_PROBLEM STATEMENT_. Copy nothing but the lines from the opening of the entries through the line that contains "height: 11px;", exactly as written. Drop the pictures.

_RECORDS SHOWN_.
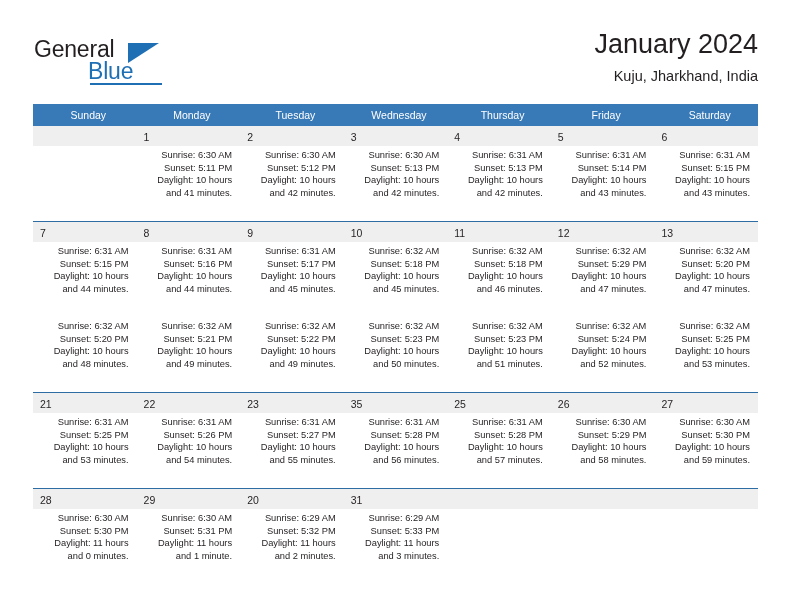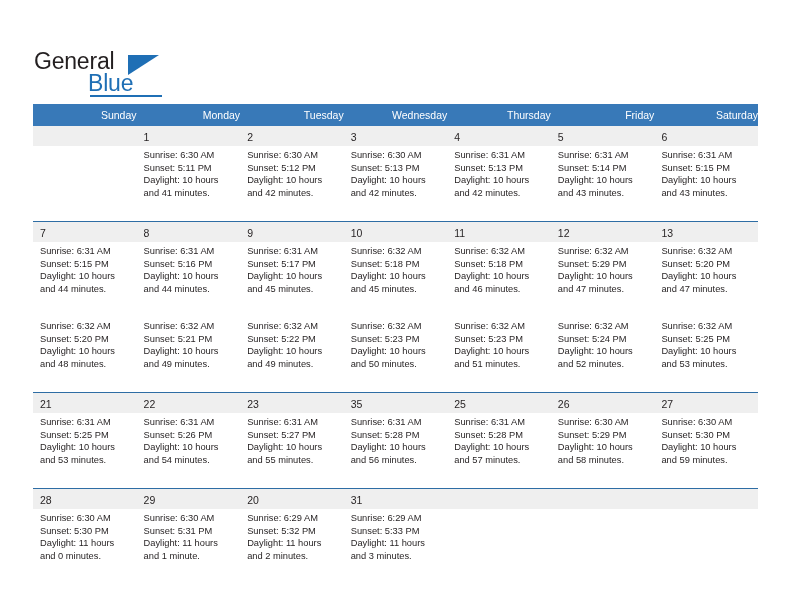--- a/index.html
+++ b/index.html
@@ -18,21 +18,21 @@
     position: relative;
     width: 792px;
     height: 612px;
     box-sizing: border-box;
   }
 
   
   .header {
     position: absolute;
     left: 0;
-    top: 12px;
+    top: 0;
     width: 792px;
     height: 98px;
   }
   .logo {
     position: absolute;
     left: 34px;
     top: 36px;
     width: 200px;
     height: 50px;
   }
@@ -102,21 +102,21 @@
     border-collapse: collapse;
     table-layout: fixed;
   }
   .calendar col { width: 103.57px; }
 
   thead th {
     background: #3879b8;
     color: #ffffff;
     font-size: 10.5px;
     font-weight: normal;
-    text-align: right;
+    text-align: center;
     padding: 5px 0 5px 7px;
     height: 11px;
     line-height: 12px;
   }
 
   tbody tr.daynum-row td {
     background: #efefef;
     font-size: 10.5px;
     color: #231f20;
     padding: 5px 0 3px 7px;
@@ -128,39 +128,44 @@
     border-top: none;
   }
   tbody tr.info-row td {
     background: #ffffff;
     font-size: 9.3px;
     color: #231f20;
     padding: 3px 8px 10px 7px;
     line-height: 12.6px;
     vertical-align: top;
     height: 62px;
+    text-align: right;
   }
   .info-line { display: block; white-space: nowrap; }
   td.empty { background: #efefef; }
   tbody tr.info-row td.empty { background: #ffffff; }
 </style>
 </head>
 <body>
 
 <div class="page">
 
   <div class="header">
 
     <div class="logo">
       <span class="logo-general">General</span>
       <span class="logo-tri"></span>
       <span class="logo-blue">Blue</span>
       <span class="logo-underline"></span>
     </div>
 
+    <div class="title-block">
+      <div class="cal-title">January 2024</div>
+      <div class="cal-subtitle">Kuju, Jharkhand, India</div>
+    </div>
 
   </div>
 
   <table class="calendar">
     <colgroup>
       <col>
         <col>
         <col>
         <col>
         <col>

_FINISHED TASK_.
--- a/index.html
+++ b/index.html
@@ -18,21 +18,21 @@
     position: relative;
     width: 792px;
     height: 612px;
     box-sizing: border-box;
   }
 
   
   .header {
     position: absolute;
     left: 0;
-    top: 12px;
+    top: 0;
     width: 792px;
     height: 98px;
   }
   .logo {
     position: absolute;
     left: 34px;
     top: 36px;
     width: 200px;
     height: 50px;
   }
@@ -102,21 +102,21 @@
     border-collapse: collapse;
     table-layout: fixed;
   }
   .calendar col { width: 103.57px; }
 
   thead th {
     background: #3879b8;
     color: #ffffff;
     font-size: 10.5px;
     font-weight: normal;
-    text-align: right;
+    text-align: center;
     padding: 5px 0 5px 7px;
     height: 11px;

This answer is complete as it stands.